Le jeu vidéo est un art. Cette phrase peut faire tiquer de nombreuses personnes, même consommatrices, mais force est de constater que quand on joue à certaines œuvres, il se passe quelque chose. Au même titre qu'on peut apprécier un beau tableau sans en comprendre le sens ou des musiques sont plus ou moins riches, il existe des jeux vidéo offrant une proposition qui sort du lot. On peut penser à des Shadow of the Colossus, Ico, GRIS, Ori, Journey, Flower, Abzu, Limbo, Inside… Sans citer certains jeux qui peuvent laisser les joueurs plus dubitatifs du côté « artistique » d’un jeu.

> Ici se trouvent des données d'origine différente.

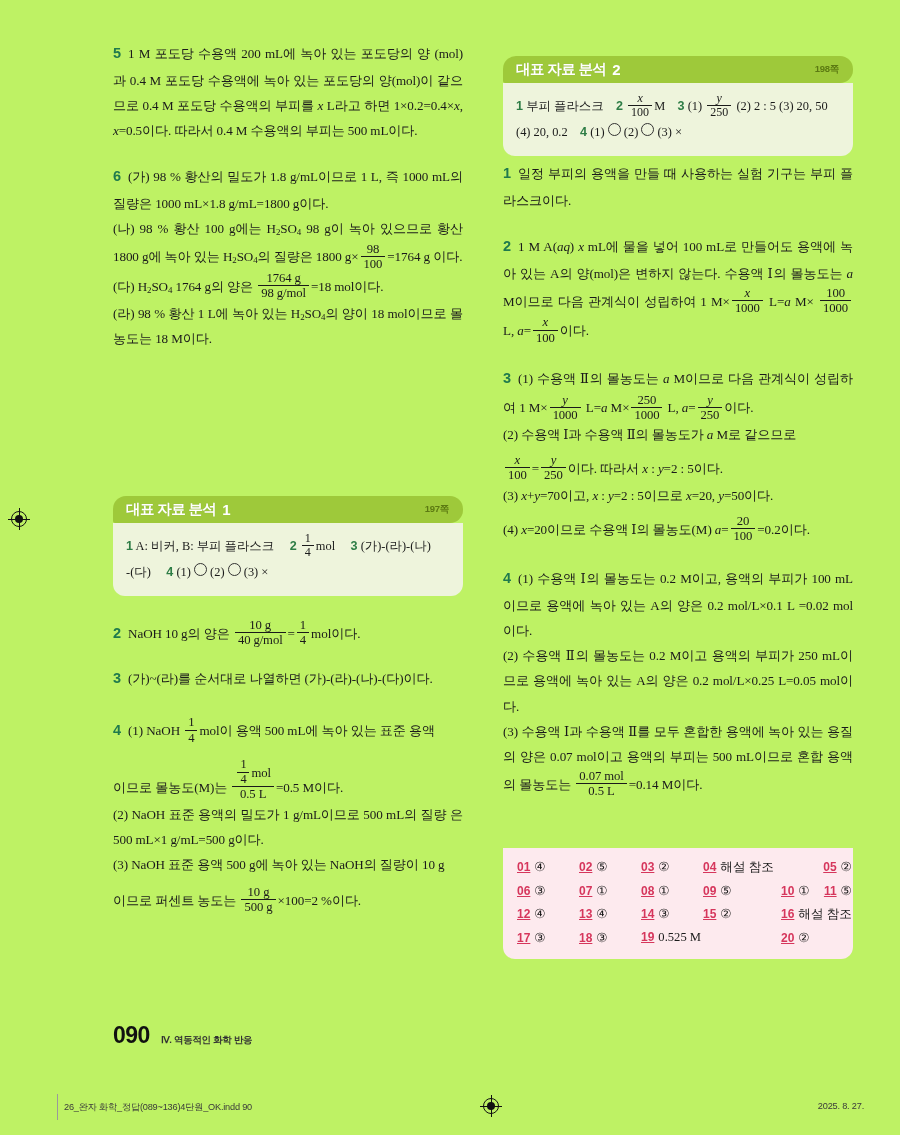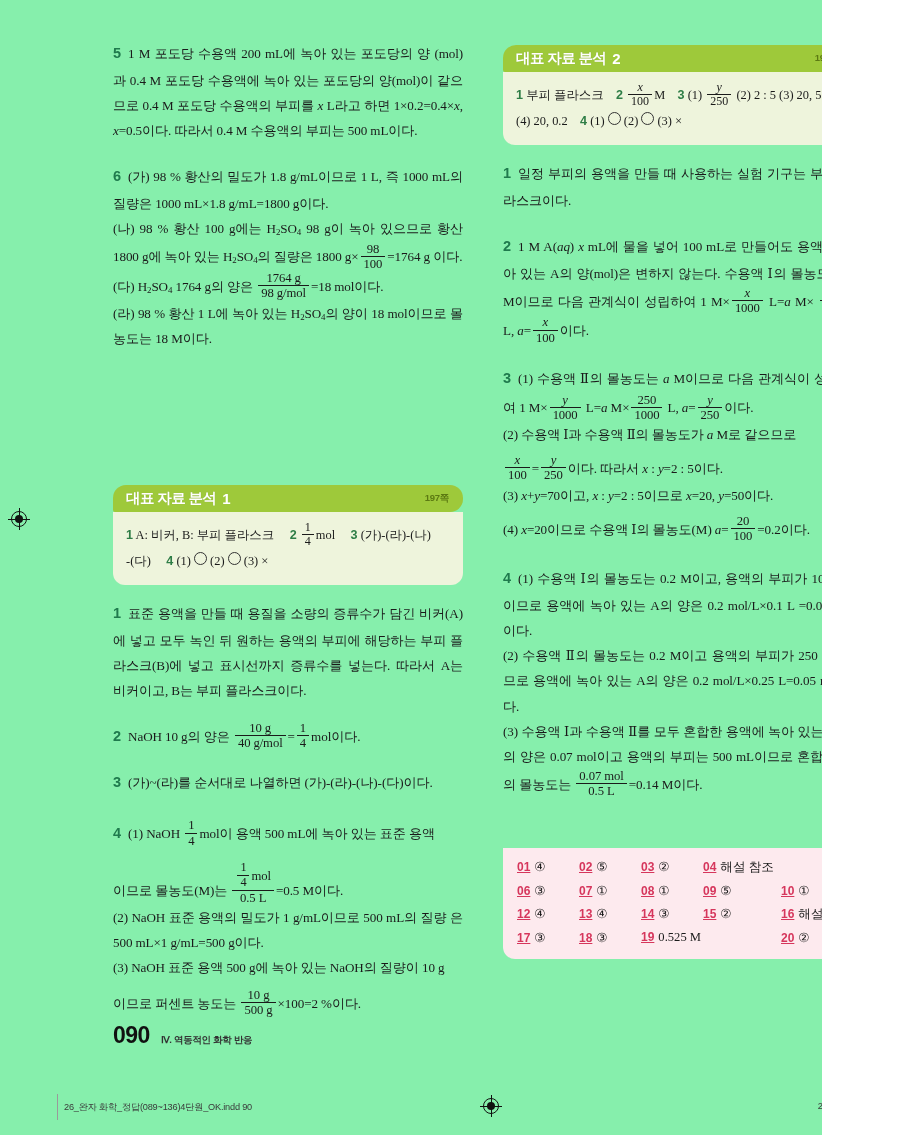"5 1 M 포도당 수용액" .page { background: #86efac -> #bef264; width: 822px -> 900px }
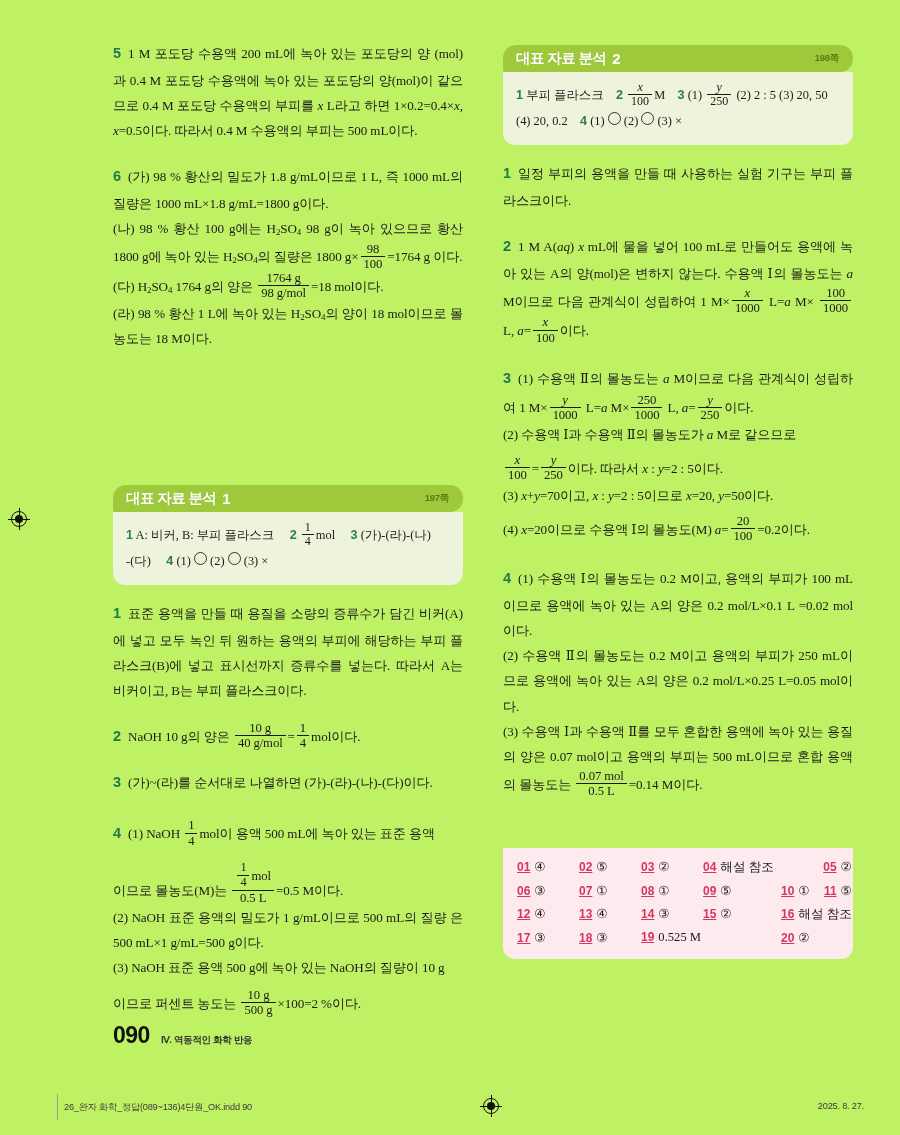"대표 자료 분석" .panel-green { margin-top: none -> 11px }
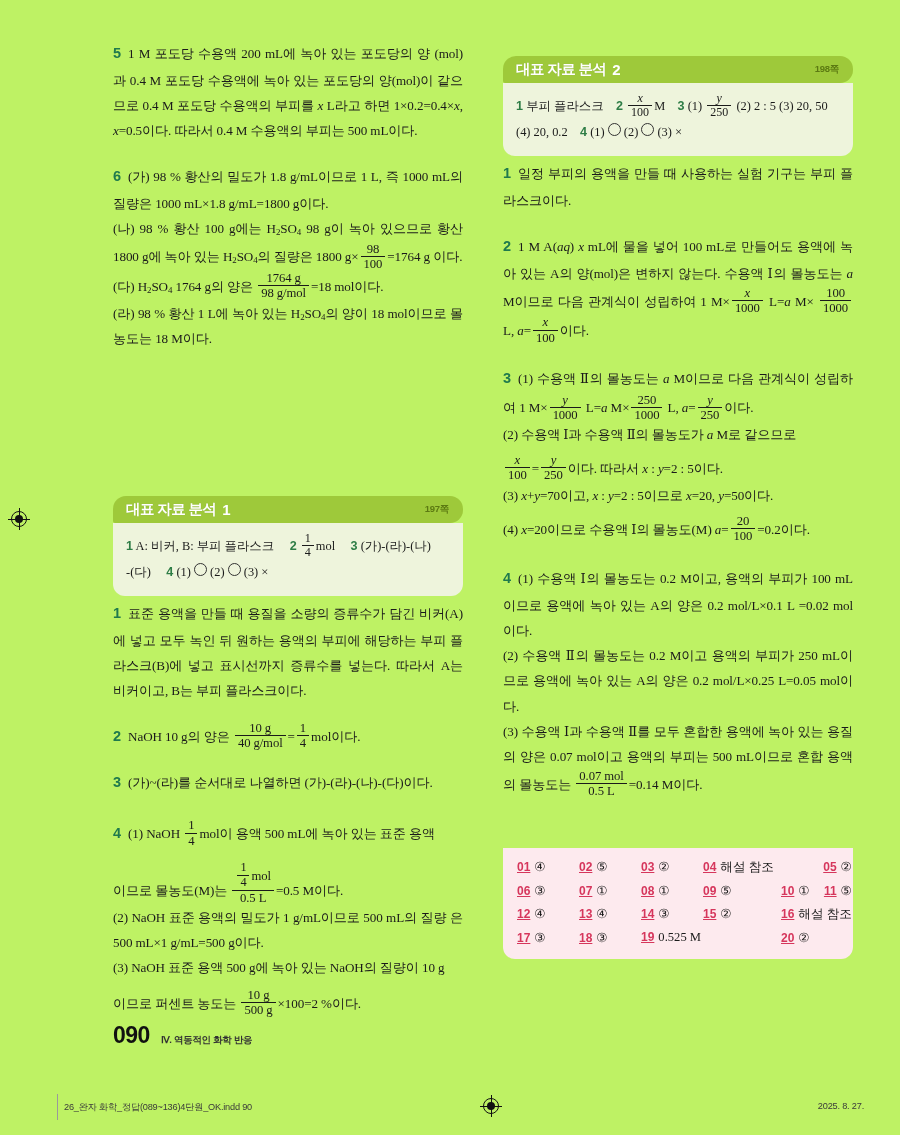"1 표준 용액을 만들 때" div.qblock { html: <div> <span>1</span><span>표준 용액을 만들 때 용질을 소량의 증류수가 담긴 비커(A) 에 넣고 모두 녹인 뒤 원하는 용액의 부피에 해당하는 부피 플라스크(B)에 넣고 표시선까지 증류수를 넣는다. 따라서 A는 비커이고, B는 부피 플라스크이다.</span> </div> -> none }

Silent Hill 2 fait partie de ces jeux qui veulent être plus qu’un jeu. Profiter à fond du format. Après un premier jeu efficace sur notamment l’ambiance et la mise en scène mais éreintant sur d’autres points, Silent Hill 2 se base sur la même structure initiale. On incarne un bonhomme perdu au milieu d'une ville appelée Silent Hill (c'est le titre du jeu), noyée dans un brouillard et infestée de créateurs dérangeantes. On ne voit rien. On se fait attaquer lentement par des créatures de façon aléatoire, alerté par le son d'une radio. Notre personnage est naze au combat, donc les combats sont fastidieux. Les codes de la licence apparaissent là.
Dans Silent Hill sur PS1, plusieurs mobs venez faire connaissance avec notre arme, mais les plus dérangeantes étaient les créatures humanoïdes. Celles où on décèle des membres, une tête… SH2 s'en sert à volonté. Chaque créature est dérangeante. Et chacune a un design inspiré et motivé. À l'instar du premier jeu, il n'est pas question de vagues de monstres, de danger réel, de screamers ou autre. La pression vient de l'ambiance générale. L'aspect esthétique, les dialogues, la caméra, la bande originale… tout est prétexte à nous faire nous sentir mal à l'aise. Pire encore maintenant : le compositeur, Akira Yamaoka, s'est davantage lâché sur la BO. Juste l'entendre peu augmenter notre tension cardiaque. Les personnages sont dérangés. Chaque cinématique met mal à l'aise. Que dire de Pyramid Hear, incarnation même de tout ce qui peut être détestable. Ces apparitions en cinématiques foutent les boules. Juste entendre la longue lame trainer au sol quand on joue nous fait suer. Même les énigmes ont un charme unique. Cette boite entourée de chaines et de cordes qui parait sceller un trésor immense enferme en réalité un cheveu. C’est cocasse mais ça marche bien.
Il faut aimer se faire du mal pour jouer à Silent Hill 2. Pourtant, le jeu propose un sous texte particulièrement dense. Dense à comprendre, à encaisser, à digérer. Mis en relief par les différentes fins, les PNJ, notre personnage… Par soucis de spoils, je n'en ajouterais pas mais nombreux sont les détails du jeu pour servir son propos. Jouer à Silent Hill 2 n’est pas agréable, tant sur la prise en main que sur l’ambiance. C’est désagréable, mais ça sert encore une fois le propos. Tout ceci mis en œuvre grave à une excellente écriture et cette ambiance qui encore une fois sert l’ensemble.
Bref, Silent Hill 2 est une œuvre qui ne parlera pas à tous. Pourtant, il vaut le détour. On ne voit plus pareils jeux aujourd'hui. Pas sur le plan du genre, mais sur le propos : assumé et osé. Silent Hill 2 n'aurait pas pu parler de la même chose sur un autre support en gardant cette pertinence. Le jeu vidéo permet des propositions atypiques qu'on ne vivrait pas de la même façon qu’avec film, une série, une pièce de théâtre, un livre ou autre. L'impact est là et ne serait être aussi fort ailleurs. Jouer à Silent Hill 2 n’est pas agréable, mais c’est impactant.